Из очерка Бориса Зайцева «Андрей Белый»:
«Царицыно — дачное место под Москвой, по Курской дороге. Недостроенный дворец Екатерины, знаменитые пруды, парк вроде леса. Очень красиво. Сила зелени, произрастание, свежесть и влага. В Москве многие любили Царицыно. Были там и собственные дачи, или — кому особенно нравилось — снимали помещения из года в год у местных жителей, становились как бы летними обитателями Царицына.
— Борю Бугаева отлично помню,— говорила моя жена, в юности тоже царицынская дачница.
— Я была девочкой еще, мы жили в Воздушных садах, около дворца. Дача Бугаевых недалеко оттуда. Боря был светленький мальчик, лет двенадцати, с локонами, голубыми глазами, очень изящный. Прямо скажу даже — очаровательный мальчик. Любил рыбу удить в пруду, так и представляется мае с удочкой на берегу — пруды там огромные. Мать у него была бледная, красивая, отец — профессор в Москве, чудаковатый какой-то. За Борей присматривала гувернантка. Потом, много позже, я встретилась с ним в Москве, он стал студентом, и, оказывается, поэт, пишет «Симфонии», «Золото в лазури»… Боря Бугаев оказался Андреем Белым!
Отец «Бори Бугаева» — математик, крашеный старик с разными причудами — молва о нем шла однородная, вряд ли ошибочная.
Профессора этого не приходилось встречать. Мать Белого я немного знал: блестящая женщина, но совсем иных устремлений, кажется очень бурных. Так что Андрей Белый явился порождением противоположностей.

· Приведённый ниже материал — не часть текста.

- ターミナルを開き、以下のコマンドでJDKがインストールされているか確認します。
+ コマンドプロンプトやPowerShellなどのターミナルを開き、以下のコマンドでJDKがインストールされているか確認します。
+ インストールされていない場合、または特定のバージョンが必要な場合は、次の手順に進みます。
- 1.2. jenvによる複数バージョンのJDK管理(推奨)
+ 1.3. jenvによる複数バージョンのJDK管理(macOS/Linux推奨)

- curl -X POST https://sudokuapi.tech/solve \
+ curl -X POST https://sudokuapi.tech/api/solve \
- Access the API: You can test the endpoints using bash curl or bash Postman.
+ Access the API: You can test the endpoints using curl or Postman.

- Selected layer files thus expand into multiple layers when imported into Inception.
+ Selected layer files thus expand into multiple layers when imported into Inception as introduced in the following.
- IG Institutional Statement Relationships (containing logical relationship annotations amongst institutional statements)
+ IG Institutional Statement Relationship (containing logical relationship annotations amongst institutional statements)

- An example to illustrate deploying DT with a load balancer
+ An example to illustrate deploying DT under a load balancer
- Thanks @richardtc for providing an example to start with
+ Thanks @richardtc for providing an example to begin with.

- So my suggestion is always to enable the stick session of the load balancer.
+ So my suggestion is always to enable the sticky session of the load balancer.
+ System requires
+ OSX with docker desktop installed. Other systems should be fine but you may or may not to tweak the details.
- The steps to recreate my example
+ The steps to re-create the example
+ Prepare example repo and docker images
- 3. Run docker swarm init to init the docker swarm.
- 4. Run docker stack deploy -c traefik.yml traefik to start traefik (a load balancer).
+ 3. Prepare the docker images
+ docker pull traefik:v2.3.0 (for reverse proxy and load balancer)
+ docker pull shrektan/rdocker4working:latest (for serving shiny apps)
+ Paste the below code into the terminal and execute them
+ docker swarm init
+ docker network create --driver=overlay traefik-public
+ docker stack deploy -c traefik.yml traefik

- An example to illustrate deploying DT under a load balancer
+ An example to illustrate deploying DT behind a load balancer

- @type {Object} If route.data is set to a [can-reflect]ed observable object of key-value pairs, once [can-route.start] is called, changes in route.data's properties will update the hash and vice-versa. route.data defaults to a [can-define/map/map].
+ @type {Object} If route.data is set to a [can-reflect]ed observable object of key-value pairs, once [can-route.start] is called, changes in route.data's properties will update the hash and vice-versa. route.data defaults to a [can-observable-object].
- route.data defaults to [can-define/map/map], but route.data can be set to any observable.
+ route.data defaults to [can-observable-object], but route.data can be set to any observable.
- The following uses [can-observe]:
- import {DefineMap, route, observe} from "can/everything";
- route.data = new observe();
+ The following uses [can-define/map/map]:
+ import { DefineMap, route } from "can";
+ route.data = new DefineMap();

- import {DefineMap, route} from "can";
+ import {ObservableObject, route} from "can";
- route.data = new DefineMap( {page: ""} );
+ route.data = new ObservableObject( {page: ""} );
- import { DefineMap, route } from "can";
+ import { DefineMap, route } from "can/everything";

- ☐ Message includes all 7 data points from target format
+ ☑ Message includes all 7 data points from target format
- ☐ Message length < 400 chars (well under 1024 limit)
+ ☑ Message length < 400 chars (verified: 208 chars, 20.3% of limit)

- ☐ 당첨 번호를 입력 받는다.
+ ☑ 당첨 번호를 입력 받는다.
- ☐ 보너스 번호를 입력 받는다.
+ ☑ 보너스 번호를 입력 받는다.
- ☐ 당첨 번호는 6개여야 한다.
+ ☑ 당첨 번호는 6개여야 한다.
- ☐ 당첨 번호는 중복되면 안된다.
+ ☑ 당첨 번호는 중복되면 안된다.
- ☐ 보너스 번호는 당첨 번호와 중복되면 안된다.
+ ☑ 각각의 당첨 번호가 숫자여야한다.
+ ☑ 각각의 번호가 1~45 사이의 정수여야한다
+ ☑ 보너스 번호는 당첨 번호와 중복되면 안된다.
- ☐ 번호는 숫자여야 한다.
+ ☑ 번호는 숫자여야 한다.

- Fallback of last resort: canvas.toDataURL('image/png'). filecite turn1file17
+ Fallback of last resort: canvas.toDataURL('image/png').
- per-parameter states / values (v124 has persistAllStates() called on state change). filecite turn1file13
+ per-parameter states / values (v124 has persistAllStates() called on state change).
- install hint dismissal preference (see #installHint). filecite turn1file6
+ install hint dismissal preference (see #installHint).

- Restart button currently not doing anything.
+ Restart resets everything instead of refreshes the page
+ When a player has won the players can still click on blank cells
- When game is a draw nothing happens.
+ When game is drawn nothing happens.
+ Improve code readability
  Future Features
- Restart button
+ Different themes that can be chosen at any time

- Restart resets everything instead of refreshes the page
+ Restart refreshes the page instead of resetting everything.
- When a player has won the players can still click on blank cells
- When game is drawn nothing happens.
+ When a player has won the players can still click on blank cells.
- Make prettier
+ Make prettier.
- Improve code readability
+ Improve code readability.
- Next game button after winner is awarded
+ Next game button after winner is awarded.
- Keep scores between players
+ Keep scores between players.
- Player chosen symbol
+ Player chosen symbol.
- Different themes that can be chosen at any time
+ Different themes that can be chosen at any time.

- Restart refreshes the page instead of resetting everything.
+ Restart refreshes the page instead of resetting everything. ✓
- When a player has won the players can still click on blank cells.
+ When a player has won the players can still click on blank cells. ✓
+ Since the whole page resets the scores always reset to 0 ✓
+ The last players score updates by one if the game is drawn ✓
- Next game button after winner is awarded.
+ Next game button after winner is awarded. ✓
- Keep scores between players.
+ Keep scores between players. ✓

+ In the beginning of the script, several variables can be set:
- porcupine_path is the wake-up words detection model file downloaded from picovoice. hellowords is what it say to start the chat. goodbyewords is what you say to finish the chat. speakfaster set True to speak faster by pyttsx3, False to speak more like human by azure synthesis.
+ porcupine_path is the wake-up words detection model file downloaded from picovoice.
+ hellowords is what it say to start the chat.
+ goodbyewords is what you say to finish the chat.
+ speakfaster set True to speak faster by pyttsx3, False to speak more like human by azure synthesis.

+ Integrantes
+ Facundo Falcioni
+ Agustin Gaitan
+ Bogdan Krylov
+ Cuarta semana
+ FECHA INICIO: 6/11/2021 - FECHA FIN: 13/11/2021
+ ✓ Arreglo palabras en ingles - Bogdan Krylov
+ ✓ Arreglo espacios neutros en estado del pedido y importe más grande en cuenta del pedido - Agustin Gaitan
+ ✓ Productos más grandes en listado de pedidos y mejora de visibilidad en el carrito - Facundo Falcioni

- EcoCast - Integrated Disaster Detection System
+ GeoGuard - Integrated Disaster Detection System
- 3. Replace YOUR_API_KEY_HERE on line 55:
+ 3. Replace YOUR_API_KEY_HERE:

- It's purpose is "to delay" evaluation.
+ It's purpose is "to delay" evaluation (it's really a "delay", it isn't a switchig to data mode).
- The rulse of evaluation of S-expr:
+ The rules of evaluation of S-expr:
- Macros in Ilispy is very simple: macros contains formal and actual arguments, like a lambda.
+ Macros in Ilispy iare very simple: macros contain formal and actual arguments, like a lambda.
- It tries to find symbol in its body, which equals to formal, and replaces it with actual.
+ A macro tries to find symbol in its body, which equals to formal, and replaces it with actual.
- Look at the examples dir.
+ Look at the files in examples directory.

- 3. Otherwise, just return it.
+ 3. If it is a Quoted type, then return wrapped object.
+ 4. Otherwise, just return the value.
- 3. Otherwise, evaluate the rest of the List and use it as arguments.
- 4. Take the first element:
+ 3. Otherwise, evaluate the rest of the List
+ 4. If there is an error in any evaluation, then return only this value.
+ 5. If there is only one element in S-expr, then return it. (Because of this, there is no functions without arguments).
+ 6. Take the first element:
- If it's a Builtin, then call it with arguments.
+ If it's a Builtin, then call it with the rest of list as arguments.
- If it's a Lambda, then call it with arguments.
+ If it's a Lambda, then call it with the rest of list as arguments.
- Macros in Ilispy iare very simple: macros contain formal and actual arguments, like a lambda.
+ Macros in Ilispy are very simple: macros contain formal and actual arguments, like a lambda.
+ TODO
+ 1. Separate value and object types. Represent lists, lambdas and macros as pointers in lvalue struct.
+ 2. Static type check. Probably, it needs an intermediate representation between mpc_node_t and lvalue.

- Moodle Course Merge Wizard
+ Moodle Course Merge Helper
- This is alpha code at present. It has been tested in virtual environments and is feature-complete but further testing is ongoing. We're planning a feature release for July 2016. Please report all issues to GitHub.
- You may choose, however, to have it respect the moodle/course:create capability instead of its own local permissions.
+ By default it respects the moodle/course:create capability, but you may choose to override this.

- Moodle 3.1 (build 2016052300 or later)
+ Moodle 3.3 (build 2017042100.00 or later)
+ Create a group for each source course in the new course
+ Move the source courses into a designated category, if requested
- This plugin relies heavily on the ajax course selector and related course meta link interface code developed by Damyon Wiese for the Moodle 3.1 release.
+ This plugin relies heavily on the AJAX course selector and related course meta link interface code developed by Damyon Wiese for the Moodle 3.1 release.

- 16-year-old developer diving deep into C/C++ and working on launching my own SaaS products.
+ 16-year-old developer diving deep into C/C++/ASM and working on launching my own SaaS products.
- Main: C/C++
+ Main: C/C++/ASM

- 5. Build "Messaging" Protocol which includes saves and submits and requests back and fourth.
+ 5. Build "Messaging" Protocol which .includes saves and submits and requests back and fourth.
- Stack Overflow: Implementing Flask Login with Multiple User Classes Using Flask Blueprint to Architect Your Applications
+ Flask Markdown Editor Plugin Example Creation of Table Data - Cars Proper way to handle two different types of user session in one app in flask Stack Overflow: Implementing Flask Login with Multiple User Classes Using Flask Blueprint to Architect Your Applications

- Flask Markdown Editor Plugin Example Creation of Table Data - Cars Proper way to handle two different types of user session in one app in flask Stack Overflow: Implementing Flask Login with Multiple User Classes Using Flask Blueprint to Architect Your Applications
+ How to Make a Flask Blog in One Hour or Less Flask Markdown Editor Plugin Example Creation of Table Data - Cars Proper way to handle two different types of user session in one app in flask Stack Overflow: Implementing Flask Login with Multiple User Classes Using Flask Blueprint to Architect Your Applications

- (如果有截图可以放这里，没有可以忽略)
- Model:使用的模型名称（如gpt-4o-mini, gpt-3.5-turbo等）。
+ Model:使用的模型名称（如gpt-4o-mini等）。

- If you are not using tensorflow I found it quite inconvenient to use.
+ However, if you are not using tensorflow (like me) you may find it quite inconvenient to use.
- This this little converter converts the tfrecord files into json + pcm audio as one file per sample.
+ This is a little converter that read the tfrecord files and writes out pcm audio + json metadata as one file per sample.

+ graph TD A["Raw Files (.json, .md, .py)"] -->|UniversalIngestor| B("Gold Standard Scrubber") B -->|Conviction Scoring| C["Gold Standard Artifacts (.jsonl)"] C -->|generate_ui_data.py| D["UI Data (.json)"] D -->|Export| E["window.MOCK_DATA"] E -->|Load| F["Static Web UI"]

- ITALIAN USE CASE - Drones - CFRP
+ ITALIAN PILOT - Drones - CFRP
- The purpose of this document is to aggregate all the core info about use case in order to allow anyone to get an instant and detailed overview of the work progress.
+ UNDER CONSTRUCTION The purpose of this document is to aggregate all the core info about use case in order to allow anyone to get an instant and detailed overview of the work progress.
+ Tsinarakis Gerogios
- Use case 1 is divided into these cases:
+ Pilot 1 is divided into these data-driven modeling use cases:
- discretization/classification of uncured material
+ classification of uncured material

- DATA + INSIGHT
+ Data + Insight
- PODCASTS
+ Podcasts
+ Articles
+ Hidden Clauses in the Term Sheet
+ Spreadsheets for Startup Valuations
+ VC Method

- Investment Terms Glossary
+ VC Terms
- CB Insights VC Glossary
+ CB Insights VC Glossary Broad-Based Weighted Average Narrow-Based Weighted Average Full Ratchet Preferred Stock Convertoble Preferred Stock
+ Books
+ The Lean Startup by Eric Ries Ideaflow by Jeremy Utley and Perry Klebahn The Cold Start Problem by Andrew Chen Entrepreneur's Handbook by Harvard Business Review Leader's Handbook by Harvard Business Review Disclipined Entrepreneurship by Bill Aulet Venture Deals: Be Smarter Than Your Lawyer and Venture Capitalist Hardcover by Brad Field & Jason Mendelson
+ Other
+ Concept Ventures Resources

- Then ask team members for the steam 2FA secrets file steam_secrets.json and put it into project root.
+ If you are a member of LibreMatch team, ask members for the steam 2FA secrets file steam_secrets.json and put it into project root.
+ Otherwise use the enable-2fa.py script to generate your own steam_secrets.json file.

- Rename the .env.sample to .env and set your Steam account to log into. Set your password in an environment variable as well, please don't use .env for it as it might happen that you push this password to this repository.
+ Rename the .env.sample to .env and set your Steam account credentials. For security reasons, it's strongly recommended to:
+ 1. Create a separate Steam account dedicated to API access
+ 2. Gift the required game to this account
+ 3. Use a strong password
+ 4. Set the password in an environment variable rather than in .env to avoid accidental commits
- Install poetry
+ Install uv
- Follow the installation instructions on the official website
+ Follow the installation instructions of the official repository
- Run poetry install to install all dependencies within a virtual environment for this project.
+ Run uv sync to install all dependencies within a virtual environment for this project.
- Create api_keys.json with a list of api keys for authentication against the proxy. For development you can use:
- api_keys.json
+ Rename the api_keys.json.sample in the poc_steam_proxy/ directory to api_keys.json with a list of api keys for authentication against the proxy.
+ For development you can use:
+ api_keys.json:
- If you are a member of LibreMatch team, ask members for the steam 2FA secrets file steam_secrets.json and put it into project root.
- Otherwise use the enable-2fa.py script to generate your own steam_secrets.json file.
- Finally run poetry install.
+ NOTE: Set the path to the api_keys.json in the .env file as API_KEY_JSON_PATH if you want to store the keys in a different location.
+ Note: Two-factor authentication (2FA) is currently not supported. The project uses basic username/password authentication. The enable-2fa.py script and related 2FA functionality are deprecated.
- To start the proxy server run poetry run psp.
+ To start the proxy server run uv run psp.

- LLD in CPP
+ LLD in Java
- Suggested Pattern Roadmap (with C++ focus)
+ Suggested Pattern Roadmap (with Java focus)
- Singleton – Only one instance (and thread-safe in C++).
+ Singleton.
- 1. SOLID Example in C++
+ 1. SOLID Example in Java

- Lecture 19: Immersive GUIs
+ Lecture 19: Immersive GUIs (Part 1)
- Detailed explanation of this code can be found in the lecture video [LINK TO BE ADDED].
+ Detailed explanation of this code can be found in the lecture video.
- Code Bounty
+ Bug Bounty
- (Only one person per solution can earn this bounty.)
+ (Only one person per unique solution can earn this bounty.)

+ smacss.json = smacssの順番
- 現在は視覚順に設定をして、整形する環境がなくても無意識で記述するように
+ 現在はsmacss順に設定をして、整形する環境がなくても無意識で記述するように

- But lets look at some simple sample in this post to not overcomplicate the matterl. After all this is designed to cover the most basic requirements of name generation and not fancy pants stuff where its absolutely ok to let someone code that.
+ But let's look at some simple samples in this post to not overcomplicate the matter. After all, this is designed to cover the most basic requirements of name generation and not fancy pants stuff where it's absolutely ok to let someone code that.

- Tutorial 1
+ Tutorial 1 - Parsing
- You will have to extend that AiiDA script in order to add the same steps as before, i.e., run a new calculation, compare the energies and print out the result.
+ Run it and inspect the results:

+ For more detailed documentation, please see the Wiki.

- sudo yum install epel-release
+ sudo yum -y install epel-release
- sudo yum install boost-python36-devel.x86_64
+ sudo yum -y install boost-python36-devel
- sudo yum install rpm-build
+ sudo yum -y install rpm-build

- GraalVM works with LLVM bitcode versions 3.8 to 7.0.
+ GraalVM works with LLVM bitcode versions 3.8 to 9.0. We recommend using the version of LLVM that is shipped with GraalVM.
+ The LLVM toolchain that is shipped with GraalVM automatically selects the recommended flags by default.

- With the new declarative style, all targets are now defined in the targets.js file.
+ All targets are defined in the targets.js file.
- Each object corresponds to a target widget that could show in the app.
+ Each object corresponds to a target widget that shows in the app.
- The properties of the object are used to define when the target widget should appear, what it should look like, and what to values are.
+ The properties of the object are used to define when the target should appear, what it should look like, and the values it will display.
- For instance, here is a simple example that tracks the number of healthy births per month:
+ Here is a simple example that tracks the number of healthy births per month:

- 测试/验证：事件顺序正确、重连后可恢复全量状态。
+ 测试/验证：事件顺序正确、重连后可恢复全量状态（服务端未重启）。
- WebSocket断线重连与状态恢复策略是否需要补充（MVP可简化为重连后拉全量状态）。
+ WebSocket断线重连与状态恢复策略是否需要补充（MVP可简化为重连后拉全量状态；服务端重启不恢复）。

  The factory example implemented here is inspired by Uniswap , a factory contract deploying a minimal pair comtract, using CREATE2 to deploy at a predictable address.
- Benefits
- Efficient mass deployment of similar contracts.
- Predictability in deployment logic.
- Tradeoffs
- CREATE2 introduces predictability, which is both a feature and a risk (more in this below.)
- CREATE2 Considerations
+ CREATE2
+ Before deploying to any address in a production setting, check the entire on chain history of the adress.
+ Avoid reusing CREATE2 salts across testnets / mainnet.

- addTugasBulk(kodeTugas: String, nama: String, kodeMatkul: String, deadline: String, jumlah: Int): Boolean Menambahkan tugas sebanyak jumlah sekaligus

На московском Арбате, где мы тогда с женой жили, вижу его уже студентом, в тужурке серой с золотыми пуговицами и фуражке с синим околышем.
Особенно глаза его запомнились — не просто голубые, а лазурно-эмалевые, «небесного» цвета («Золото в лазури»!), с густейшими великолепными ресницами, как опахала, оттеняли они их. Худенький, тонкий, с большим лбом и вылетающим вперед подбородком, всегда закидывая немного назад голову, по Арбату он тоже будто не ходил, а «летал». Подлинно «Котик Летаев», в ореоле нежных светлых кудрей. Котик выхоленный, барской породы.
Он только еще начинал писать. Учился на естественном факультете1, печатался в «Скорпионе» (издательство), в журнале «Весы» под началом Валерия Брюсова. Считалось среди молодежи тогдашней, что он «необыкновенный» какой-то — поэт, мистик с оттенком пророчественности и символист (по другим — «декадент»). Но не просто декадент, а всем обликом своим являет нечто особенное 2 — не предвестие ли «новой религии»? Видели в нем нечто общее и с князем Мышкиным из «Идиота». Передавали, что в университете вышел с ним даже случай схожий: на студенческом собрании, в раздражении спора кто-то «заушил» его. Он подставил другую щеку.
Ранние его произведения быстро привлекли внимание — насмешливое у старших, сочувственное у молодежи. Лазурь бугаевских глаз в стихах «Золото в лазури» сияла почти ослепительно. Конечно, острей и _д_у_х_о_в_н_е_й_ ощущал он свет, чем кто-либо. «Симфонии» показались необычайными и по форме — полулитература, полумузыка… Лес, кентавры, беклиновское нечто в «Северной». В «Драматической» синие глаза московской красавицы, Владимир Соловьев, Евангелие от Иоанна — все это неслось в туманно-музыкальном вихре.
В то время и он, и Блок только еще выходили из-под плаща Соловьева — в «Симфонии» Соловьев с «брадою» своей и в крылатке, развевающейся фантастически, «шествовал» над Москвой в утренних зорях, обещавших и Белому, и Блоку некие откровения, «раскрытия».
Все это оказалось призраком, мечтой, на церковном языке «прелестью». И оба оказались — по-разному,— но вроде одаренных лжепророков.
Как бы, однако, об этом ни судить, что бы ни говорить о Белом и Блоке в целом, юношеский образ «Бори Бугаева» оттиснут в памяти печатью романтическою — прозрачные, чистые краски в нем были тогда. И нечто певуче-летящее, с оттенком безумия».